Trying to hold back tears, Philadelphia Phillies general manager Ruben Amaro spoke about his friend Jim Fregosi on Friday morning from spring training. Amaro was a player on the 1993 Phillies, who Fregosi managed to the World Series.
"He's a special person. He'll always be in our hearts."
Fregosi, 71, died in Miami on Friday after having a series of strokes starting Wednesday while sailing a Major League Baseball alumni cruise. He had been airlifted from a hospital in the Cayman Islands to the United States, where he was taken off life support Thursday. Some of Fregosi's family, reportedly, were with him when he died.
A six-time All-Star as a player with the Los Angeles Angels in the 1960s, Fregosi also won 1,028 games as a major league manager with the Angels, Phillies, Chicago White Sox and Toronto Blue Jays. Fregosi was a scout with the Atlanta Braves in recent seasons. And he seemed to be a universally appreciated figure.
Fregosi transitioned from player to Angels manager in 1978 — at age 36 — after getting released by the Pirates mid-season. The Angels won the AL West title, the franchise's first postseason success, in 1979. His greatest managing success came running the colorful '93 Phillies — the John Kruk, Len Dykstra, Darren Daulton guys.
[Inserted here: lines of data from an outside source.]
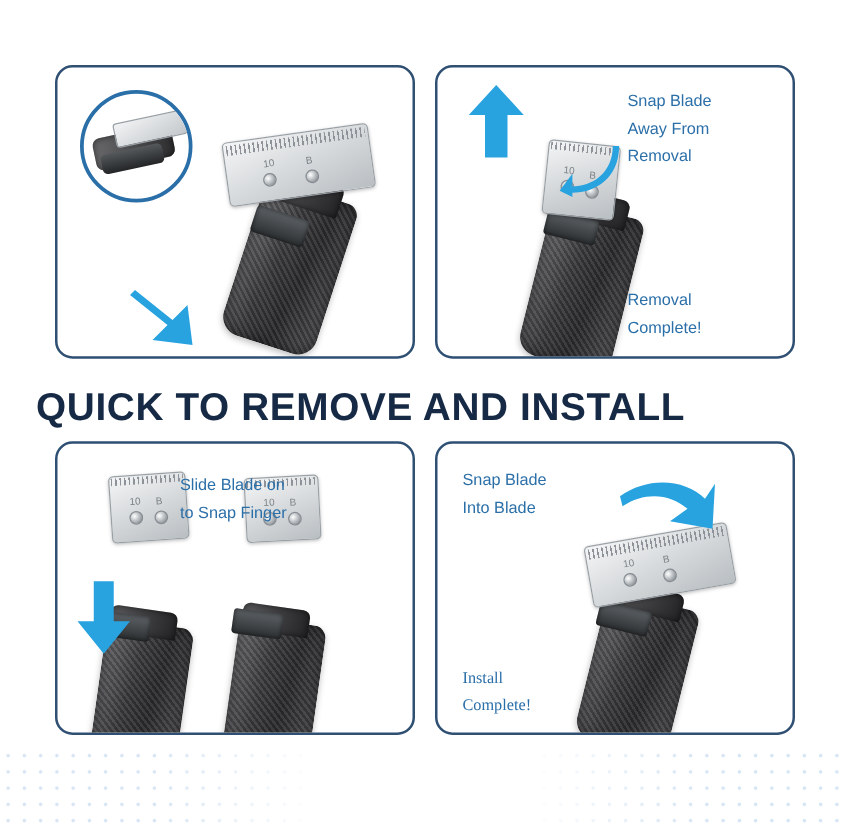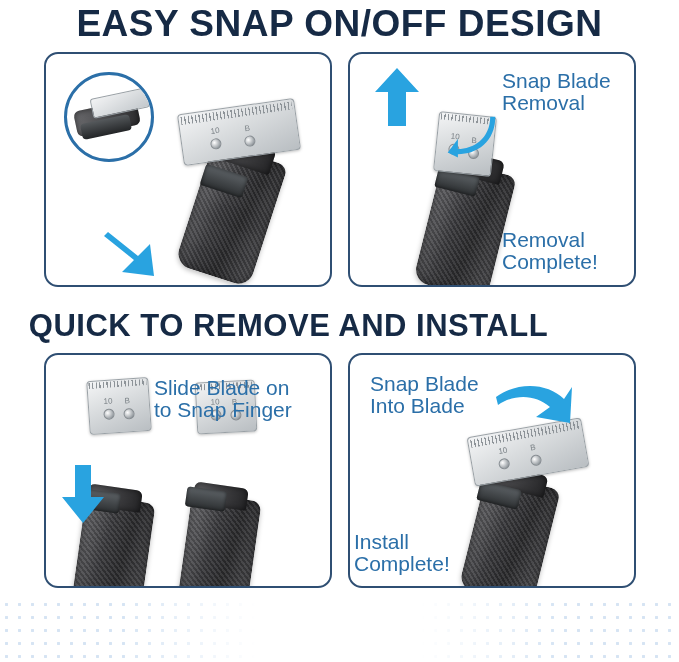--- a/index.html
+++ b/index.html
@@ -71,21 +71,21 @@
     overflow: hidden;
   }
   #panel-tl { left: 44px;  top: 52px;  width: 288px; height: 235px; }
   #panel-tr { left: 348px; top: 52px;  width: 288px; height: 235px; }
   #panel-bl { left: 44px;  top: 353px; width: 288px; height: 235px; }
   #panel-br { left: 348px; top: 353px; width: 288px; height: 235px; }
 
   .caption {
     position: absolute;
     color: #2b6fa8;
-    font-size: 21px;
+    font-size: 13px;
     line-height: 22px;
   }
   .caption.center { text-align: center; }
 
   
   .clipper {
     position: absolute;
   }
   .clipper .body {
     position: absolute;
@@ -142,21 +142,20 @@
     overflow: hidden;
   }
   
   .arrow svg { display: block; }
 </style>
 </head>
 <body>
 
 <div class="page">
 
-  <div class="heading" id="heading-1">EASY SNAP ON/OFF DESIGN</div>
 
   <div class="heading" id="heading-2">QUICK TO REMOVE AND INSTALL</div>
 
   <div class="panel" id="panel-tl">
 
     <div class="clipper" style="left:118px; top:38px; width:160px; height:190px;">
       <div class="body" style="left:48px; top:62px; width:78px; height:128px; transform: rotate(18deg); transform-origin: 50% 0;"></div>
       <div class="neck" style="left:46px; top:48px; width:60px; height:26px; transform: rotate(18deg); transform-origin: 50% 100%;"></div>
       <div class="latch" style="left:38px; top:78px; width:44px; height:22px; transform: rotate(18deg);"></div>
 
@@ -209,20 +208,21 @@
     </div>
 
     <div class="arrow" style="position:absolute; left:96px; top:56px;">
       <svg width="56" height="56" viewBox="0 0 56 56">
         <path d="M50 8 C50 34, 30 46, 12 46 L12 34 L0 50 L12 56 L12 52 C34 52, 56 38, 56 8 Z" fill="#29a3e0" transform="scale(0.85) translate(2,0)"></path>
       </svg>
     </div>
 
     <div class="caption" style="left:152px; top:16px; width:130px;">
       <div>Snap Blade</div>
+      <div>Away From</div>
       <div>Removal</div>
     </div>
 
     <div class="caption" style="left:152px; top:175px; width:130px;">
       <div>Removal</div>
       <div>Complete!</div>
     </div>
   </div>
 
   <div class="panel" id="panel-bl">
@@ -252,21 +252,21 @@
       <div class="mark" style="left:14px; top:15px;">10</div>
       <div class="mark" style="left:35px; top:16px;">B</div>
     </div>
 
     <div class="arrow" style="position:absolute; left:14px; top:108px;">
       <svg width="46" height="62" viewBox="0 0 46 62">
         <path d="M23 60 L2 34 L15 34 L15 2 L31 2 L31 34 L44 34 Z" fill="#29a3e0"></path>
       </svg>
     </div>
 
-    <div class="caption" style="left:108px; top:22px; width:170px;">
+    <div class="caption" style="left:98px; top:22px; width:170px;">
       <div>Slide Blade on</div>
       <div>to Snap Finger</div>
     </div>
   </div>
 
   <div class="panel" id="panel-br">
 
     <div class="clipper" style="left:112px; top:64px; width:160px; height:180px;">
       <div class="body" style="left:24px; top:62px; width:76px; height:120px; transform: rotate(14deg); transform-origin: 50% 0;"></div>
       <div class="neck" style="left:24px; top:50px; width:58px; height:22px; transform: rotate(14deg); transform-origin: 50% 100%;"></div>
@@ -284,20 +284,20 @@
       <svg width="78" height="50" viewBox="0 0 78 50">
         <path d="M2 16 C24 0, 54 2, 70 18 L78 6 L76 42 L42 36 L56 26 C42 14, 22 12, 4 24 Z" fill="#29a3e0"></path>
       </svg>
     </div>
 
     <div class="caption" style="left:20px; top:18px; width:130px;">
       <div>Snap Blade</div>
       <div>Into Blade</div>
     </div>
 
-    <div class="caption" style="left:4px; top:176px; width:130px;">
+    <div class="caption" style="left:20px; top:176px; width:130px;font-family:Liberation Serif, serif;">
       <div>Install</div>
       <div>Complete!</div>
     </div>
   </div>
 
   <div class="dots"></div>
 </div>
 
 </body></html>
That must have been a fun challenge.
Managers come and go — Fregosi was no different there — but he was a baseball lifer. He scouted for the Giants in the '90s and, after a turn managing the Jays, returned to scouting for the rest of his life.
From the Chicago Tribune:
In the spring of 1999, immediately after Fregosi left to manage the Blue Jays, a dejected Giants general manager Brian Sabean told beat writers how he learned the importance of scouting your own players from Fregosi, whose input as a scout was instrumental in the Giants winning their first playoff berth in eight years in 1997.
Fregosi's pursuit of information as a scout was relentless.
The White Sox held him in high regard despite three last-place seasons after taking over for Tony La Russa as the franchise embarked on a rebuilding program through the draft.
Adam Rubin of ESPN first reported the news that Fregosi was ill. Since this past Saturday, Fregosi had been cruising the Caribbean with other former major leaguers Rudy May, Stan Bahnsen, Tony Taylor and Amos Otis. It's a similar concept to, albeit a different boat than, the cruise Earl Weaver was on 13 months ago when he suffered a heart attack and died.